Hi everyone,
I am currently using SingleStore Self Managed v8.1 with bottomless storage on S3 buckets. I have encountered an issue where the data volume—including actual data, blob cache, etc.—is abnormally inflated when SingleStore pushes data to the S3 bucket after processing or ingesting data via pipelines.
On the user side, they declared ingesting about 400–500GB of actual data and created approximately 4–10 new tables. However, some of their queries are reading an extremely high number of rows (around 3 billion records per day, querying data spanning 30 to 60 days at a time) even though they are using simple joins. Yet, in the S3 bucket associated with the database/schema, the stored data grew up to 10TB, and then increased to 30TB in just 1 to 2 hours (these numbers represent the usable data; the raw data is approximately 1.5 times larger).
Previously, we encountered a similar scenario where a user imported only about 5GB of data, but the corresponding S3 bucket swelled up to 10TB. At that time, we immediately stopped the pipelines, halted table creation, and deleted some of the imported data in hopes of mitigating the issue. Eventually, everything stabilized after about 3 days.
SELECT
COUNT(*) AS numSegments,
SUM(size) / (1024 * 1024 * 1024) AS blobdataSizeGB
FROM
mv_cached_blobs
WHERE
database_name = '<database>'
AND type = 'primary';
At the moment it reached 10TB in S3 bucket, we used the above queries to check some statistics and found nearly 10 million segments, with a blob data size of approximately 30 TB…
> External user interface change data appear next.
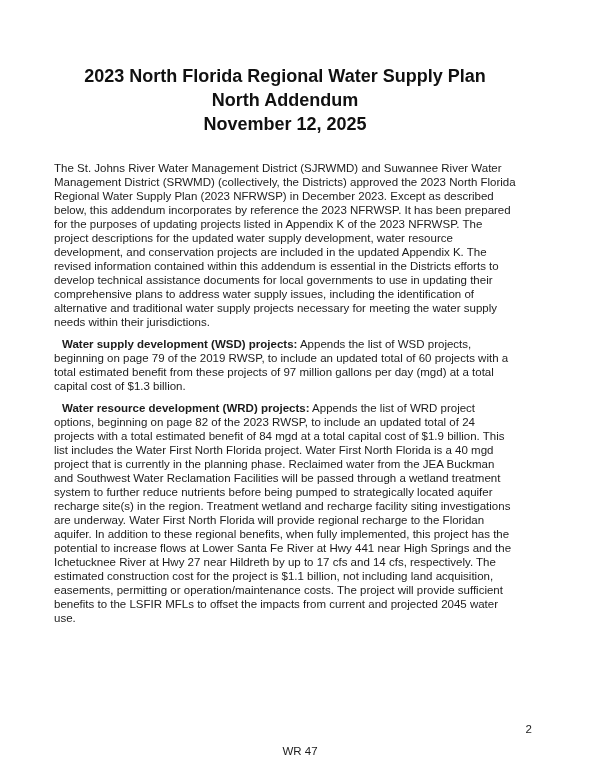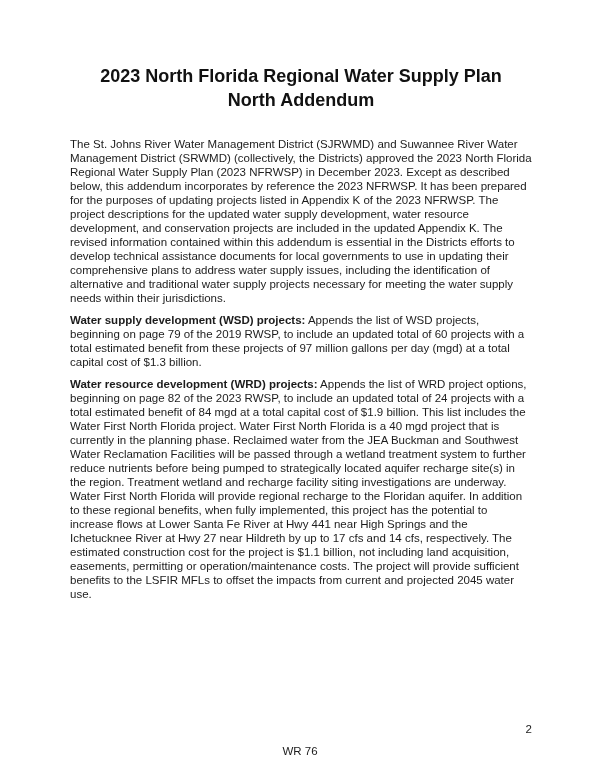--- a/index.html
+++ b/index.html
@@ -11,21 +11,21 @@
     position: relative;
     width: 600px;
     height: 776px;
     background: #ffffff;
     font-family: "Liberation Sans", sans-serif;
     color: #1c1c1c;
     overflow: hidden;
   }
   .content {
     position: absolute;
-    left: 70px;
+    left: 54px;
     top: 0;
     width: 462px;
   }
   .title-block {
     margin-top: 64px;
     text-align: center;
     font-weight: bold;
     font-size: 18px;
     line-height: 24px;
     color: #111111;
@@ -34,20 +34,21 @@
     margin-top: 25px;
     font-size: 11.5px;
     line-height: 14px;
     text-align: left;
   }
   .body-block p {
     margin: 0 0 8px 0;
   }
   .lead {
     font-weight: bold;
+    margin-left: 8px;
   }
   .page-number {
     position: absolute;
     top: 722px;
     left: 70px;
     width: 462px;
     text-align: right;
     font-size: 11.5px;
     line-height: 14px;
   }
@@ -63,29 +64,30 @@
 </style>
 </head>
 <body>
 
 <div class="page">
   <div class="content">
 
     <div class="title-block">
       <div>2023 North Florida Regional Water Supply Plan</div>
       <div>North Addendum</div>
+      <div>November 12, 2025</div>
     </div>
 
     <div class="body-block">
       <p>The St. Johns River Water Management District (SJRWMD) and Suwannee River Water Management District (SRWMD) (collectively, the Districts) approved the 2023 North Florida Regional Water Supply Plan (2023 NFRWSP) in December 2023. Except as described below, this addendum incorporates by reference the 2023 NFRWSP. It has been prepared for the purposes of updating projects listed in Appendix K of the 2023 NFRWSP. The project descriptions for the updated water supply development, water resource development, and conservation projects are included in the updated Appendix K. The revised information contained within this addendum is essential in the Districts efforts to develop technical assistance documents for local governments to use in updating their comprehensive plans to address water supply issues, including the identification of alternative and traditional water supply projects necessary for meeting the water supply needs within their jurisdictions.</p>
 
 
       <p><span class="lead">Water supply development (WSD) projects:</span><span> Appends the list of WSD projects, beginning on page 79 of the 2019 RWSP, to include an updated total of 60 projects with a total estimated benefit from these projects of 97 million gallons per day (mgd) at a total capital cost of $1.3 billion.</span></p>
 
       <p><span class="lead">Water resource development (WRD) projects:</span><span> Appends the list of WRD project options, beginning on page 82 of the 2023 RWSP, to include an updated total of 24 projects with a total estimated benefit of 84 mgd at a total capital cost of $1.9 billion. This list includes the Water First North Florida project. Water First North Florida is a 40 mgd project that is currently in the planning phase. Reclaimed water from the JEA Buckman and Southwest Water Reclamation Facilities will be passed through a wetland treatment system to further reduce nutrients before being pumped to strategically located aquifer recharge site(s) in the region. Treatment wetland and recharge facility siting investigations are underway. Water First North Florida will provide regional recharge to the Floridan aquifer. In addition to these regional benefits, when fully implemented, this project has the potential to increase flows at Lower Santa Fe River at Hwy 441 near High Springs and the Ichetucknee River at Hwy 27 near Hildreth by up to 17 cfs and 14 cfs, respectively. The estimated construction cost for the project is $1.1 billion, not including land acquisition, easements, permitting or operation/maintenance costs. The project will provide sufficient benefits to the LSFIR MFLs to offset the impacts from current and projected 2045 water use.</span></p>
     </div>
 
   </div>
 
   <div class="page-number">2</div>
 
-  <div class="doc-code">WR 76</div>
+  <div class="doc-code">WR 47</div>
 </div>
 
 </body></html>

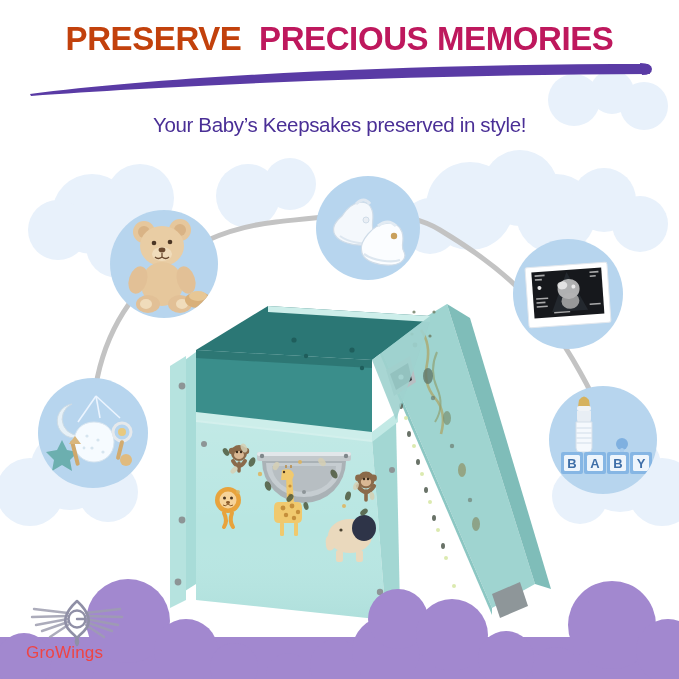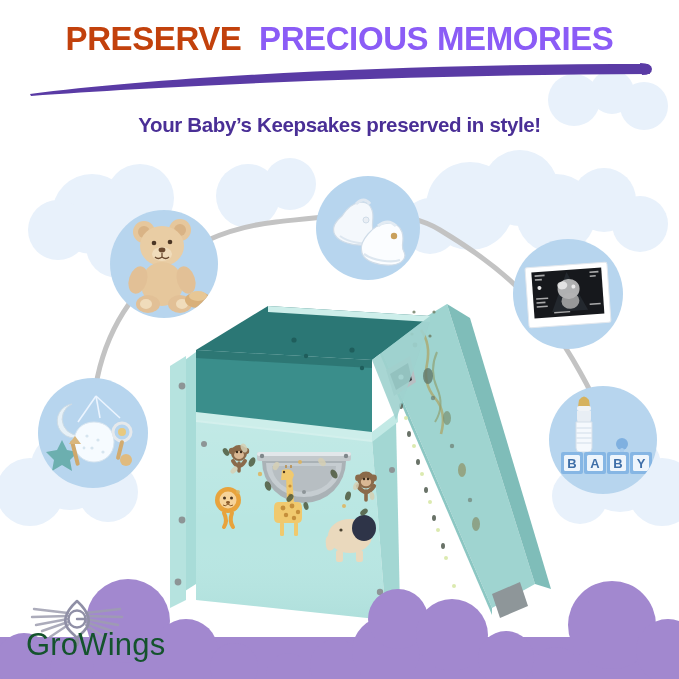--- a/index.html
+++ b/index.html
@@ -28,39 +28,39 @@
     left: 0;
     width: 679px;
     text-align: center;
     font-size: 33px;
     font-weight: bold;
     letter-spacing: -0.4px;
     line-height: 1.05;
     white-space: nowrap;
   }
   .headline .word-dark { color: #c2410c; }
-  .headline .word-accent { color: #8b5cf6; }
+  .headline .word-accent { color: #be185d; }
 
   .swoosh-wrap {
     position: absolute;
     top: 58px;
     left: 0;
     width: 679px;
     height: 42px;
     pointer-events: none;
   }
 
   .subtitle {
     position: absolute;
     top: 113px;
     left: 0;
     width: 679px;
     text-align: center;
     font-size: 20.5px;
-    font-weight: bold;
+    font-weight: normal;
     color: #4a2f96;
     letter-spacing: -0.35px;
     white-space: nowrap;
   }
   .layer {
     position: absolute;
     top: 0; left: 0;
     width: 679px;
     height: 679px;
   }
@@ -88,22 +88,22 @@
     position: absolute;
     left: 24px;
     bottom: 14px;
     width: 150px;
     height: 68px;
   }
   .logo-word {
     position: absolute;
     left: 2px;
     bottom: 2px;
-    font-size: 31px;
-    color: #14532d;
+    font-size: 17px;
+    color: #ef4444;
     letter-spacing: 0.2px;
     font-family: "Liberation Sans", sans-serif;
   }
 </style>
 </head>
 <body>
 
 <div id="stage">
 
   <svg class="layer" viewBox="0 0 679 679" xmlns="http://www.w3.org/2000/svg">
Is this unexpected behavior when SingleStore interacts with Bottomless storage? I have also used SingleStore versions 8.7 and 8.9 for dev but have never encountered this issue (or perhaps my data volume or workload wasn’t as intensive as this). Does this behavior tend to occur more frequently in the earlier versions of SingleStore, or is it something that might also appear in higher versions?
I would appreciate any insights or additional information regarding this case.
Thanks to all